European countries can compost much better than we do. According to Paul Hawken, editor of Drawdown, still the world’s best guide to reversing global warming, higher-income countries like us could achieve the composting of our European counterparts and avoid methane emissions from landfills equivalent to 2.3 gigatons of carbon dioxide by 2050. ”

Vermont recently commissioned composting. No more leftover food can end up in the trash. You go to the compost bin. If you don’t compost at home, those litter and garden scraps go to the community composter or are fed to animals.

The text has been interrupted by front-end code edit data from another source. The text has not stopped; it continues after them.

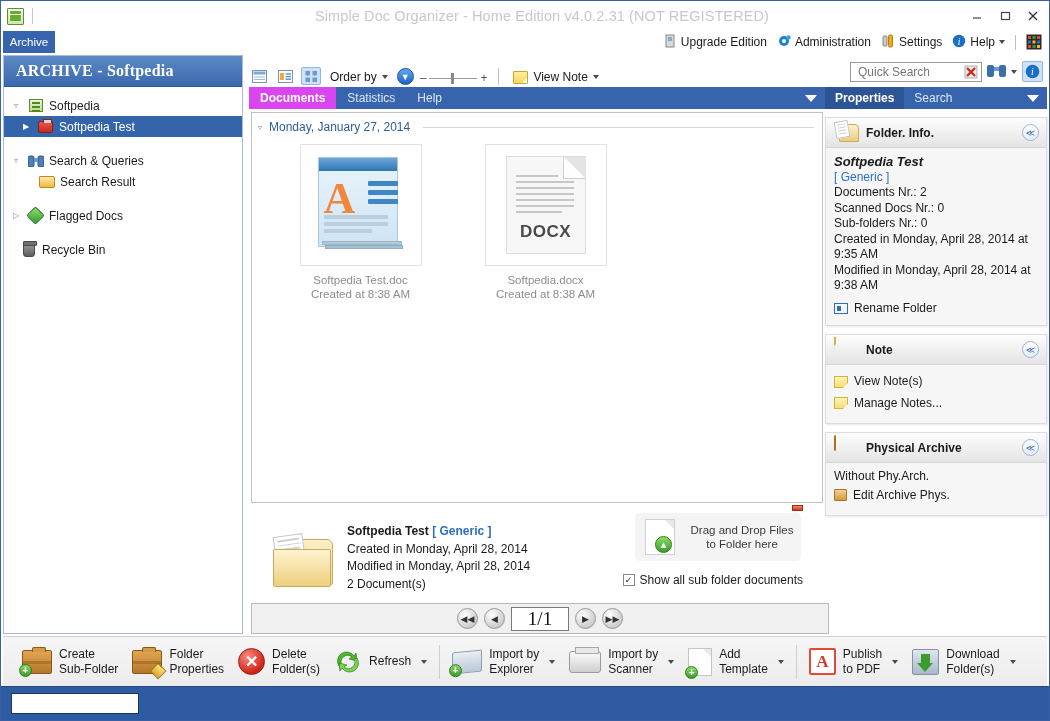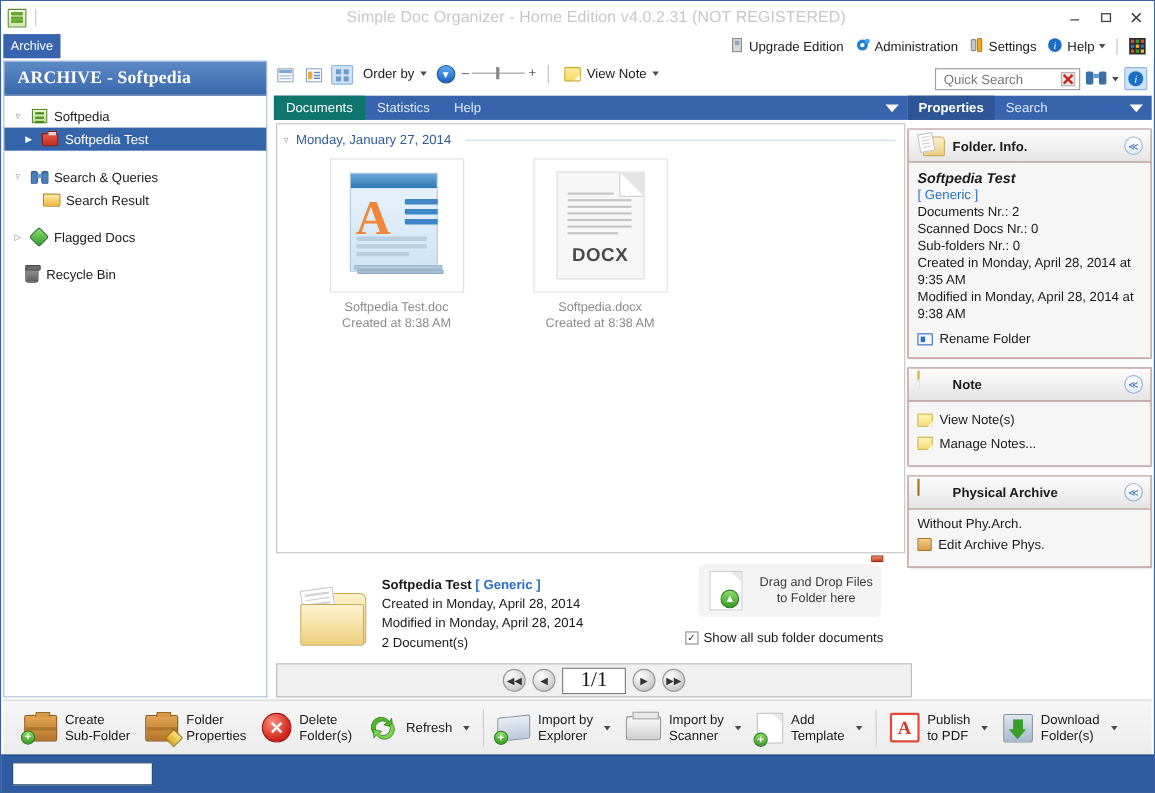--- a/index.html
+++ b/index.html
@@ -95,21 +95,21 @@
   }
   .ic-case:after{content:"";position:absolute;left:4px;top:-3px;width:7px;height:3px;border:1px solid #8f1d14;border-bottom:none;background:#d8d8d8;}
   .ic-folder-s { width:16px;height:12px;background:linear-gradient(#ffe9a8,#f0b840);border:1px solid #b88a20;border-radius:1px 2px 2px 2px;}
   .ic-diamond { width:13px;height:13px;background:linear-gradient(135deg,#8fe06a,#2f9c2f);transform:rotate(45deg);border:1px solid #1e6b1e;border-radius:2px;}
   .ic-bin { width:12px;height:14px;background:linear-gradient(#9a9a9a,#5d5d5d);border:1px solid #4a4a4a;border-radius:1px 1px 3px 3px;position:relative;}
   .ic-bin:before{content:"";position:absolute;top:-3px;left:-1px;width:12px;height:3px;background:#6e6e6e;border:1px solid #4a4a4a;border-radius:1px;}
 
   
   .center-toolbar {
     position: absolute; left: 248px; top: 58px; width: 576px; height: 26px;
-    display: flex; align-items: flex-start; gap: 6px; font-size: 12px; color: #1a1a1a;
+    display: flex; align-items: flex-end; gap: 6px; font-size: 12px; color: #1a1a1a;
   }
   .vbtn { width:20px; height:18px; display:flex;align-items:center;justify-content:center; border:1px solid transparent; }
   .vbtn.active { background:#cfe2f7; border:1px solid #8fb5e0; border-radius:2px; }
   .ordby { display:flex; align-items:center; gap:5px; padding: 1px 3px; cursor:default;}
   .blue-round {
     width:17px;height:17px;border-radius:50%;background:linear-gradient(#62a7ef,#1a64c2);
     border:1px solid #14559f;display:flex;align-items:center;justify-content:center;color:#fff;font-size:9px;
   }
   .zoomslider { display:flex; align-items:center; gap:3px; color:#555;}
   .zline { width:48px;height:1px;background:#9a9a9a;position:relative;}
@@ -131,21 +131,21 @@
   .qs-box input{border:none;outline:none;width:100px;font-size:12px;color:#8a8a8a;font-family:"Liberation Sans",sans-serif;background:transparent;}
   .qs-clear{position:absolute;right:3px;top:2px;width:15px;height:15px;display:flex;align-items:center;justify-content:center;}
   .info-btn{width:21px;height:21px;background:#cfe2f7;border:1px solid #8fb5e0;display:flex;align-items:center;justify-content:center;border-radius:2px;}
 
   
   .center-tabs {
     position: absolute; left: 248px; top: 86px; width: 576px; height: 22px;
     background: #3764ad; display: flex; align-items: center;
   }
   .ctab { height:22px;display:flex;align-items:center;padding:0 11px;color:#dce8f7;font-size:12px;cursor:default;}
-  .ctab.active { background:#0f766e; color:#ffffff; font-weight:normal; }
+  .ctab.active { background:#d946ef; color:#ffffff; font-weight:bold; }
   .ctabs-caret{position:absolute;right:8px;top:8px;width:0;height:0;border-left:6px solid transparent;border-right:6px solid transparent;border-top:7px solid #ffffff;}
 
   
   .docs-area {
     position:absolute; left:250px; top:111px; width:572px; height:391px;
     background:#ffffff; border:1px solid #c2c2c2;
   }
   .group-hdr { display:flex;align-items:center;gap:7px; padding: 7px 8px 0 6px; }
   .group-hdr .exp { font-size:8px;color:#888; }
   .group-hdr .gtitle { color:#2e5c9a; font-size:12px; font-weight:500;}
@@ -211,21 +211,21 @@
   .pgnum{width:58px;height:24px;border:1px solid #7a7a7a;background:#fff;display:flex;align-items:center;justify-content:center;
     font-family:"Liberation Serif",serif;font-size:19px;color:#111;}
 
   
   .rightpanel{position:absolute;right:2px;top:86px;width:222px;height:547px;}
   .rtabs{height:22px;background:#3764ad;display:flex;align-items:center;position:relative;}
   .rtab{height:22px;display:flex;align-items:center;padding:0 10px;color:#dce8f7;font-size:12px;cursor:default;}
   .rtab.active{background:#2d5596;color:#fff;font-weight:bold;}
   .rtabs-caret{position:absolute;right:8px;top:8px;width:0;height:0;border-left:6px solid transparent;border-right:6px solid transparent;border-top:7px solid #ffffff;}
 
-  .card{margin-top:8px;background:#7f1d1d;border:1px solid #dcdcdc;box-shadow:1px 1px 2px rgba(0,0,0,.10);position:relative;}
+  .card{margin-top:8px;background:#000000;border:1px solid #dcdcdc;box-shadow:1px 1px 2px rgba(0,0,0,.10);position:relative;}
   .card-hdr{height:30px;display:flex;align-items:center;background:linear-gradient(#fdfdfd,#e4e4e4);border-bottom:1px solid #d6d6d6;padding-left:8px;position:relative;}
   .card-hdr .chico{width:26px;height:24px;margin-right:6px;position:relative;flex:0 0 auto;}
   .card-hdr .chtitle{font-size:12px;font-weight:bold;color:#1a1a1a;}
   .collapse-btn{position:absolute;right:7px;top:6px;width:17px;height:17px;border-radius:50%;border:1px solid #9ab4d0;
     background:linear-gradient(#ffffff,#e2ecf7);display:flex;align-items:center;justify-content:center;color:#3a6ea5;font-size:9px;}
   .card-body{padding:6px 8px 9px 8px;background:#f6f6f6;font-size:12px;color:#1a1a1a;line-height:15.5px;}
   .fi-name{font-weight:bold;font-style:italic;font-size:13px;}
   .fi-generic{color:#2b6fc4;}
   .fi-line{white-space:normal;}
   .link-row{display:flex;align-items:center;gap:6px;margin-top:7px;cursor:default;}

How do you make a compost heap?

A good guide can be found on the Santa Fe Solid Waste Management Agency website: They suggest three basic ingredients: brown, green, and water. The fourth essential ingredient is oxygen, which is why you will be turning your stack a lot. Brown tones provide the carbon, green the nitrogen and water is important so that the mixture breaks down into organic matter. Greens can be vegetable and fruit scraps, coffee grounds, weeds, and plant thins. Browns can be leaves, chopped twigs, animal litter, shredded paper, or junk mail.

Others may disagree, but we do it differently. We don’t put paper in our compost, nor do we add bread, pasta or meat. You may want to grind up eggshells to make them break up more easily. We add some crap to create heat. We also add some soil to cover the top of the mixture and we keep layering. We learned to pour a lot and turn a lot. Every few months or so, we harvest beautiful compost, which is an excellent addition to our entire garden.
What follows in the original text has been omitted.